Diagnosing latex allergy begins with a comprehensive history of past allergic reactions. However, a careful physical examination is performed for examination findings compatible with latex-related allergic reactions. Depending on the history and physical examination results, the diagnosis can be made by performing skin tests, blood tests and, if necessary, latex provocation tests. Therefore, if a latex allergy is suspected, you should go to an experienced allergist who can perform these diagnostic methods as well as evaluate them.

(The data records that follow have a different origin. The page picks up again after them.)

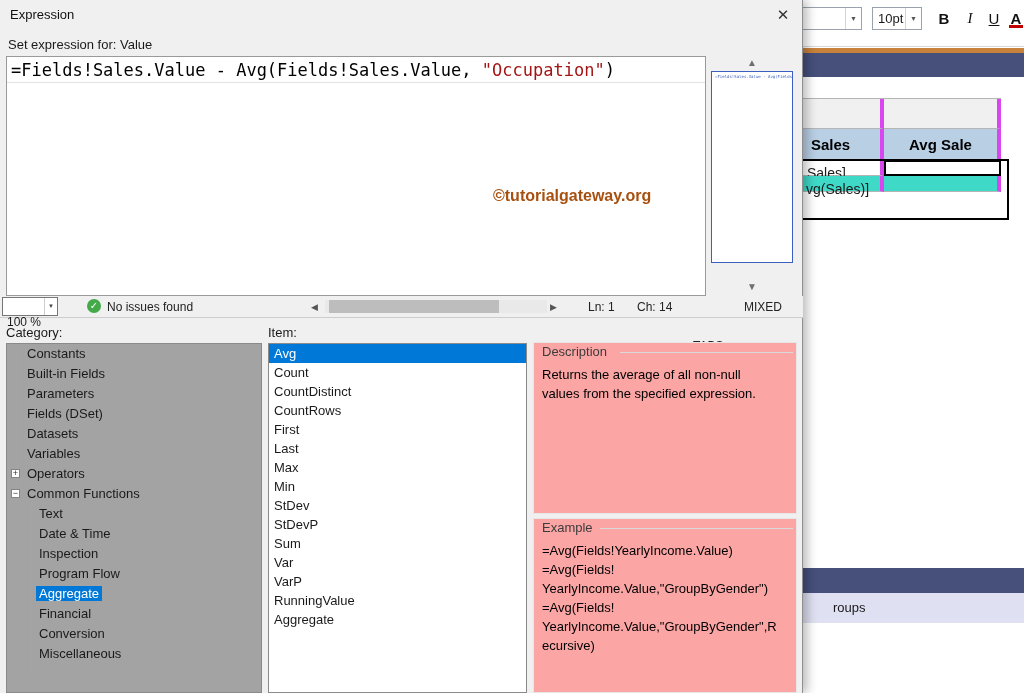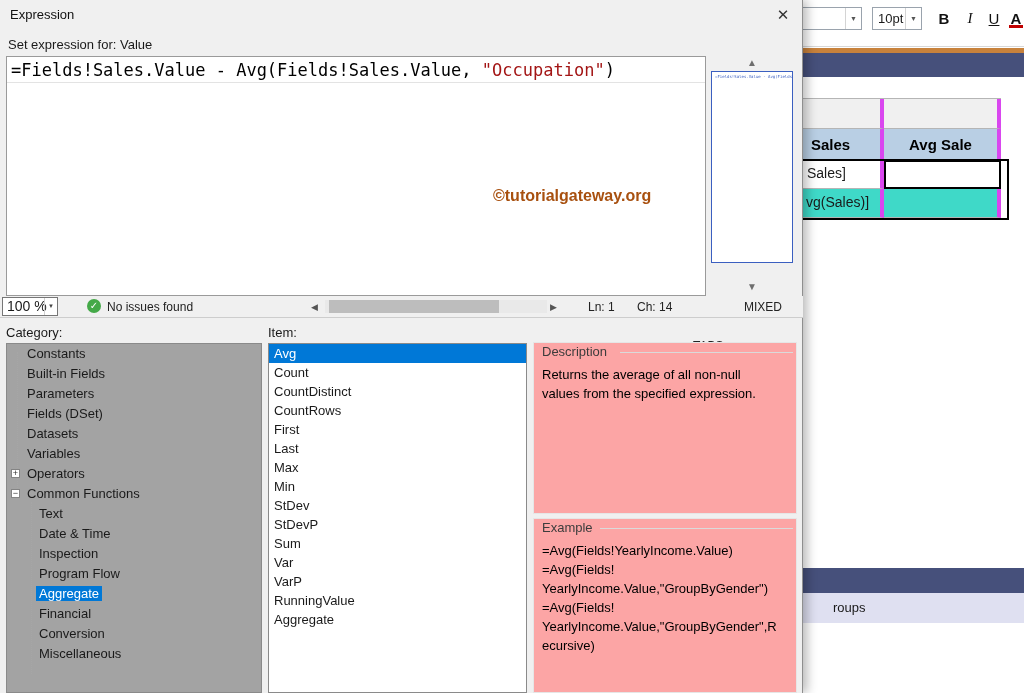--- a/index.html
+++ b/index.html
@@ -36,21 +36,21 @@
   .bg-lav .lav-text{position:absolute;left:833px;top:0;line-height:30px;font-size:13px;color:#1a1a1a;}
 
   .bgtable{position:absolute;left:780px;top:98px;border-left:1px solid #b5b5b5;border-top:1px solid #b5b5b5;}
   .bt-row{display:flex;}
   .bt-cell{border-right:4px solid #d946ef;border-bottom:1px solid #b5b5b5;background:#fff;
            font-size:14px;position:relative;}
   .c1{width:103px;} .c2{width:117px;}
   .rh{height:30px;background:#f0f0f0;}
   .hdr{height:31px;background:var(--header-blue,#b9cfe4);display:flex;align-items:center;
        justify-content:center;font-weight:bold;font-size:15px;color:#000;}
-  .rd{height:29px;line-height:27px;}
+  .rd{height:16px;line-height:27px;}
   .r1c1{padding-left:26px;}
   .r1c2{border:2px solid #000;}
   .tealcell{background:var(--teal,#3fd9c8);}
   .r2c1{padding-left:25px;}
   .sel-rect{position:absolute;left:779px;top:159px;width:230px;height:61px;
             border:2px solid #000;pointer-events:none;}
 
   
   .dialog{position:absolute;left:0;top:0;width:803px;height:693px;background:#f0f0f0;
           border-right:1px solid #8f8f8f;box-shadow:4px 0 10px rgba(0,0,0,.28);z-index:5;}
@@ -72,21 +72,21 @@
   .rail-up{top:1px;} .rail-down{bottom:4px;}
   .minimap{position:absolute;left:5px;top:15px;width:82px;height:192px;background:#fff;
            border:1px solid #3b5fc0;overflow:hidden;}
   .minimap-text{font-family:"DejaVu Sans Mono",monospace;font-size:4px;color:#3b5fc0;
                 white-space:nowrap;overflow:hidden;padding:2px 3px;}
 
   .statusbar{position:absolute;left:0;top:296px;width:803px;height:22px;background:#f0f0f0;
              border-bottom:1px solid #cdcdcd;font-size:12px;}
   .zoom-combo{position:absolute;left:2px;top:1px;width:56px;height:19px;background:#fff;
               border:1px solid #767676;}
-  .zoom-val{position:absolute;left:4px;top:0;line-height:17px;font-size:14px;}
+  .zoom-val{position:absolute;left:4px;top:16px;line-height:17px;font-size:12px;}
   .zoom-arrow{position:absolute;right:0;top:0;width:13px;height:100%;border-left:1px solid #cfcfcf;
               font-size:6px;color:#444;text-align:center;line-height:17px;}
   .check-ic{position:absolute;left:87px;top:3px;width:14px;height:14px;border-radius:50%;
             background:var(--issue-green,#44a948);color:#fff;font-size:10px;line-height:14px;
             text-align:center;}
   .issues{position:absolute;left:107px;top:0;line-height:22px;color:#222;}
   .hs-left{position:absolute;left:311px;top:0;line-height:22px;font-size:9px;color:#555;}
   .hs-right{position:absolute;left:550px;top:0;line-height:22px;font-size:9px;color:#555;}
   .hs-track{position:absolute;left:325px;top:4px;width:222px;height:13px;background:#e9e9e9;}
   .hs-thumb{position:absolute;left:4px;top:0;width:170px;height:13px;background:#bdbdbd;}

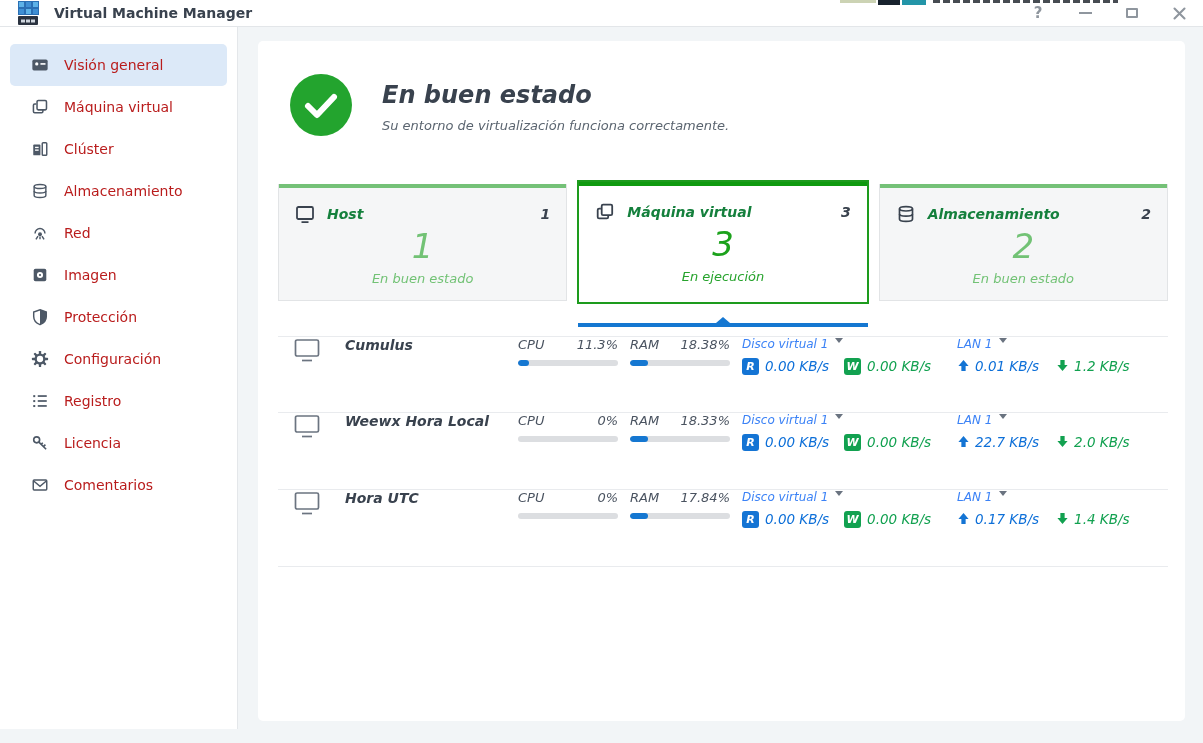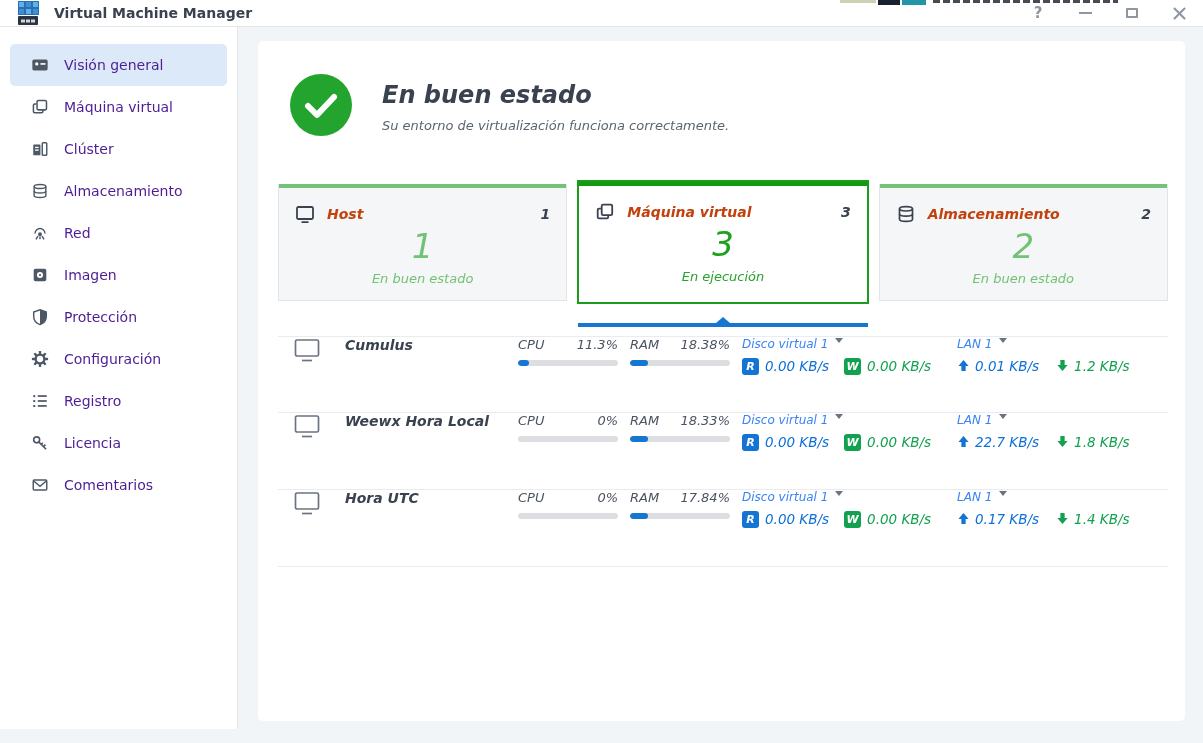--- a/index.html
+++ b/index.html
@@ -34,21 +34,21 @@
 
   
   .content { display: flex; height: 702px; }
   .sidebar {
     width: 238px; background: #ffffff; border-right: 1px solid #e4e7ea;
     padding-top: 17px; flex-shrink: 0;
   }
   .side-item {
     height: 42px; display: flex; align-items: center; padding-left: 20px;
     margin: 0 10px; border-radius: 5px; cursor: pointer;
-    font-size: 14px; color: #4c1d95;
+    font-size: 14px; color: #b91c1c;
   }
   .side-item.selected { background: #dce9f8; }
   .side-item .s-ico { width: 20px; height: 20px; margin-right: 14px; display: flex; align-items: center; justify-content: center; }
 
   .main { flex: 1; display: flex; flex-direction: column; }
   .panel {
     flex: 1; background: #ffffff; border-radius: 5px;
     margin: 14px 18px 8px 20px; overflow: hidden; font-style: italic;
   }
 
@@ -64,21 +64,21 @@
     flex: 1; background: #f5f6f7; border: 1px solid #e2e4e6; border-top: none;
     position: relative; cursor: pointer; margin-top: 4px; padding-bottom: 14px;
   }
   .card .strip { height: 4px; background: #74c177; }
   .card.selected {
     background: #ffffff; border: 2px solid #1d9b1d; margin-top: 0; margin-bottom: -3px;
   }
   .card.selected .strip { height: 4px; background: #0f9a0f; }
   .card-head { display: flex; align-items: center; padding: 16px 16px 0 16px; }
   .card-head .c-ico { width: 20px; height: 20px; margin-right: 12px; }
-  .card-title { font-size: 14px; font-weight: bold; color: #c2410c; }
+  .card-title { font-size: 14px; font-weight: bold; color: #15803d; }
   .card-count { margin-left: auto; font-size: 14px; font-weight: bold; color: #39424e; }
   .card-value { text-align: center; font-size: 34px; margin-top: 2px; line-height: 1.2; color: #72c275; }
   .card.selected .card-value { color: #1ca21c; }
   .card-status { text-align: center; font-size: 13px; margin-top: 4px; color: #72c275; }
   .card.selected .card-status { color: #27a32d; }
 
   
   .indicator-row { display: flex; gap: 10px; margin: 14px 17px 0 20px; }
   .indicator-row > div { flex: 1; position: relative; height: 12px; }
   .ind-line { position: absolute; left: 0; right: 0; bottom: 0; height: 4px; background: #1577d1; }
@@ -483,21 +483,21 @@
                 <span class="caret"></span>
               </div>
             <div class="io-values">
               <svg class="arr" viewBox="0 0 14 14">
                   <path d="M7 1 L12.5 7.5 H9.3 V13 H4.7 V7.5 H1.5 Z" fill="#1474d4"></path>
                 </svg>
               <span class="t-blue">22.7 KB/s</span>
               <svg class="arr down" viewBox="0 0 14 14">
                   <path d="M7 13 L1.5 6.5 H4.7 V1 H9.3 V6.5 H12.5 Z" fill="#12a150"></path>
                 </svg>
-              <span class="t-green">1.8 KB/s</span>
+              <span class="t-green">2.0 KB/s</span>
             </div>
           </div>
         </div>
 
         <div class="vm-row">
           <span class="vm-ico">
             <svg viewBox="0 0 28 26" width="28" height="26" fill="none" stroke="#6b7480" stroke-width="1.7">
                 <rect x="2.5" y="3" width="23" height="16" rx="1.6"></rect>
                 <line x1="9" y1="23.5" x2="19" y2="23.5"></line>
               </svg>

The diagnosis of latex allergy should absolutely be excluded if complaints such as irritation and redness of the hands, itching of the eyes, nose, discharge, itching or shortness of breath, wheezing, coughing occur when exposed to latex-containing products, especially every time they go to work, at the workplace, or in people who have had urticaria or unexplained allergic shock. Appropriate evaluation of healthcare workers, such as those in high-risk groups with these complaints, is important. Because once a latex allergy has started, there is always a high probability of developing more serious reactions later on.
The skin prick test is the most reliable test for determining latex sensitivity.
It is used to demonstrate latex type I (early type) sensitivity in patients with suspected latex allergy diagnosis. It is important to perform skin prick tests, especially in patients who develop complaints immediately after latex contact. Since those with latex allergy may have complaints about fruits, it is important for the patient to look at cross-reactive fruits and vegetables as well as latex allergy.
RAST from blood in latex allergy, etc. Tests measuring specific latex-specific IgE are less reliable.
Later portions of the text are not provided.